READING is very different from what we call as LITERATE. To make people literate is entirely different from making them a reader.
Making people literate is easy but to leave them with a passion to yearn for more is really very tough. Reading ignites imagination. It makes you believe in your dreams. It is really a true fact that one should carefully choose what they read, as it has the power to change their lives, either ways!
I remember my days of childhood which nurtured reading habits in me and my sibling. I wondered at that time why I don’t have many friends with whom I can share my excitement of Enid Blyton’s Mystery Series or Peter Pan’s tales. I always had a lack of companion to share my joy, excitement, or that sheer pleasure of reading a Chacha Chaudhary’s Comics. When grown up I realized, it is very much interconnected with the way we are brought up and the environment in which we are growing. From the beginning my father emphasized us to switch from Hindi to English books to make us comfortable with the language. Being my education carried on in a central government school throughout my life, I can now understand how much my reading habit has helped me to become accustomed with the language. Being a Bong (who are famous for their three habits ARTS-MUSIC-LITERATURE), I have seen my Uncles and Cousins who are seriously addicted to books. A large library with more than 1000 books at their place excites me till today! I can relate my childhood memories with solving cases with Sherlock or Poirot, or flying with Tinker Bell or just getting lost with Alice.

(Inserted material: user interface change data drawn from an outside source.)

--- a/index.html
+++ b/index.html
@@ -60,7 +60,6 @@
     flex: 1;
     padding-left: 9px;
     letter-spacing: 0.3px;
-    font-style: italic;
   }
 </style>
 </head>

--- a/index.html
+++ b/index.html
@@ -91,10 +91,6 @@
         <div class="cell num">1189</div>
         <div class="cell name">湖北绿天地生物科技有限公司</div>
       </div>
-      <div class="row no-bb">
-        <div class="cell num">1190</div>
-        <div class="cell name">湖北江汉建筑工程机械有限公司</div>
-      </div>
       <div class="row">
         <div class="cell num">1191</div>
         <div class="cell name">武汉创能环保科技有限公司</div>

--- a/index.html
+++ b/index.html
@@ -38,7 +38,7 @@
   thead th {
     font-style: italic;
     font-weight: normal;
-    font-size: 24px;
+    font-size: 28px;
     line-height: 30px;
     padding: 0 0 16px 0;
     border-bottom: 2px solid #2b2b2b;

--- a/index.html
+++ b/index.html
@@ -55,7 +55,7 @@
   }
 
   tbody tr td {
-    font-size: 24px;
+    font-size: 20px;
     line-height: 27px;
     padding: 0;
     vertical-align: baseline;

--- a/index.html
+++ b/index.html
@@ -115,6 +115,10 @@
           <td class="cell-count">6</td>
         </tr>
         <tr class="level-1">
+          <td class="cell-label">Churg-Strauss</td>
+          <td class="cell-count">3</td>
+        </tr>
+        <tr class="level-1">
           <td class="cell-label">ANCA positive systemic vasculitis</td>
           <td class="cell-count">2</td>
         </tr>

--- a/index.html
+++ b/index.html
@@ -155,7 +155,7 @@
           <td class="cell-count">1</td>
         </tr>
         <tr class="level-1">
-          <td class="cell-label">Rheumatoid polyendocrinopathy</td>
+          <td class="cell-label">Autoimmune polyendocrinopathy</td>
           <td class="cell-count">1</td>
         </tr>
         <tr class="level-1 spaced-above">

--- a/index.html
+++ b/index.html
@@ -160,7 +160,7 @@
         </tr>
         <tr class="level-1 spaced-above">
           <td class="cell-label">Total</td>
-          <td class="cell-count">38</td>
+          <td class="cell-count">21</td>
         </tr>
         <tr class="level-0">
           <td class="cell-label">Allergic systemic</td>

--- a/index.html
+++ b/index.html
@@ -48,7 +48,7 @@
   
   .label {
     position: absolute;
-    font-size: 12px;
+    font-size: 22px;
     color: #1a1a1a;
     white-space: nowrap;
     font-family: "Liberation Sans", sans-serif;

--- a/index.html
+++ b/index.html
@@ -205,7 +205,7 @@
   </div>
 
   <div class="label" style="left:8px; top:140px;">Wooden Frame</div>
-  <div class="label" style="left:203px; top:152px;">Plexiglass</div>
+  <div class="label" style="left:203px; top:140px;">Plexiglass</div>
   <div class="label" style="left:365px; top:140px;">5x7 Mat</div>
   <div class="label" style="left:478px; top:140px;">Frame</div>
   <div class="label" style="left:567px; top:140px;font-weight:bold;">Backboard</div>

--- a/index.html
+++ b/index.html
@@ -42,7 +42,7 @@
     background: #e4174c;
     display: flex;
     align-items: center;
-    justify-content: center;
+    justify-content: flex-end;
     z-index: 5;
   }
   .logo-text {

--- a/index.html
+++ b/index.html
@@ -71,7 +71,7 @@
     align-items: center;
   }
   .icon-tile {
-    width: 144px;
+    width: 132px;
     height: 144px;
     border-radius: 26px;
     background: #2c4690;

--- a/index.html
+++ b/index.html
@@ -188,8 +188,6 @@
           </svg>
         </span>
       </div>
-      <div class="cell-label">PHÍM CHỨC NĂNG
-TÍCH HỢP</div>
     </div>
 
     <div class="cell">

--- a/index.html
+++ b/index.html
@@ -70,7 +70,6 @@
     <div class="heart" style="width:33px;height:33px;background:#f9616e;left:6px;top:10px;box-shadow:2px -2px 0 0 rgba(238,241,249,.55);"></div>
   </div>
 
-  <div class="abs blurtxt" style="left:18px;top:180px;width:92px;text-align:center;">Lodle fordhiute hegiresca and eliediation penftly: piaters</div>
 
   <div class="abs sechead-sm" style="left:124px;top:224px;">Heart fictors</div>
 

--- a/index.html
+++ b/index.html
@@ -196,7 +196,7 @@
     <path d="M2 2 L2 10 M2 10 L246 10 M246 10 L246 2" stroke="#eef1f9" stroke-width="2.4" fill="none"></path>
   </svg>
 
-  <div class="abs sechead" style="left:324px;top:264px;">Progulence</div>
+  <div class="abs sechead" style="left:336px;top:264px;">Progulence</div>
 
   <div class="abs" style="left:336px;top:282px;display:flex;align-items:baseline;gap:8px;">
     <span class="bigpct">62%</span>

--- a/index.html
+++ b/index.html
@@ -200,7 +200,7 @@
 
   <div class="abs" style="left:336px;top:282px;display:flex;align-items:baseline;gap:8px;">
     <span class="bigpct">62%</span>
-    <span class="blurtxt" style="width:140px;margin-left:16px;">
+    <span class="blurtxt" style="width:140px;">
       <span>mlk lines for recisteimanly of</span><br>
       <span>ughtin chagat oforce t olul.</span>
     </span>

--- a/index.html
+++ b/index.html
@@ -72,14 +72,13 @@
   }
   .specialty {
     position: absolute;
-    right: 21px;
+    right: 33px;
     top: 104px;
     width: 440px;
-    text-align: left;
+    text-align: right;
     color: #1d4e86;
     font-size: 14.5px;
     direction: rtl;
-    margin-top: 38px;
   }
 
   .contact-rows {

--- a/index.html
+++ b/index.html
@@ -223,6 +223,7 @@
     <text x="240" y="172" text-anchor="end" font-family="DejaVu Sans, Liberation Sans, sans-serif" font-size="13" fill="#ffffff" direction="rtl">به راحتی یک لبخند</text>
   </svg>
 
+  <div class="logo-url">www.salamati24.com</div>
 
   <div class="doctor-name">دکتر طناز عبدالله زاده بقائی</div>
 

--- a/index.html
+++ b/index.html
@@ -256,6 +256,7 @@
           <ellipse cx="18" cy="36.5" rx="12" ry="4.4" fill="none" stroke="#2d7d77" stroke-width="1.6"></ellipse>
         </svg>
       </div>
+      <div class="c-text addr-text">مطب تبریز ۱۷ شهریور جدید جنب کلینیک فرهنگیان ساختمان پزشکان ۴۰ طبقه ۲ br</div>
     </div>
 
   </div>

I find it very interesting when I read about facts about today’s youth’s reading habits. According to a nationwide survey commissioned by the National Book Trust (NBT) in 2012, three fourth of total literate youth in the country do not read books other than their textbooks, be it classics or best sellers. Only one fifth of the youth from the country’s rural areas are involved in reading books other than their textbooks. The study also reveals that youth from the north-eastern states have much better reading habits than those in other parts of the country. The most shocking is that only 9.2 per cent youth were found to be having leisure reading as their hobby.
Some more statistics about reading habits facts are as follows based on earlier surveys:
- 73% of the youth (13-35) population is literate (these accounts.
- 25% of young people read regularly
- Hindi is the most preferred language for leisure reading (33.4%), followed by Marathi (13.2%), Bengali (7.7%) and English (5.3%)
- 49% of young people with ‘graduate and above’ educated parents read leisure books.
- Only 17% of young people with illiterate parents read for pleasure.
It is very difficult to comprehend the reason behind this trend. Or, to tell what should exactly be done to inculcate the habit in young minds. This is a very big as well as complicated question. Making literate is not enough, but to develop the yearning- for -more- attitude is important.
One article by Angela Phillip of University of Papua New Guinea, quotes ‘Giving someone literacy skills is rather like teaching a person to drive and then giving them only a few drops of petrol to practice with – the machine is perfect and the driving skill has been acquired but it is not yet an automatic skill because there has not been enough practice. Once the fuel runs out the driving skill becomes useless and begins to deteriorate. Giving someone the reading habit, on the other hand, involves providing a continuous supply of easily processed fuel so that the new driver can go places, can get to enjoy driving and can eventually realize the limitless possibilities it opens up.’
This example eventually conveys what is required and at what level.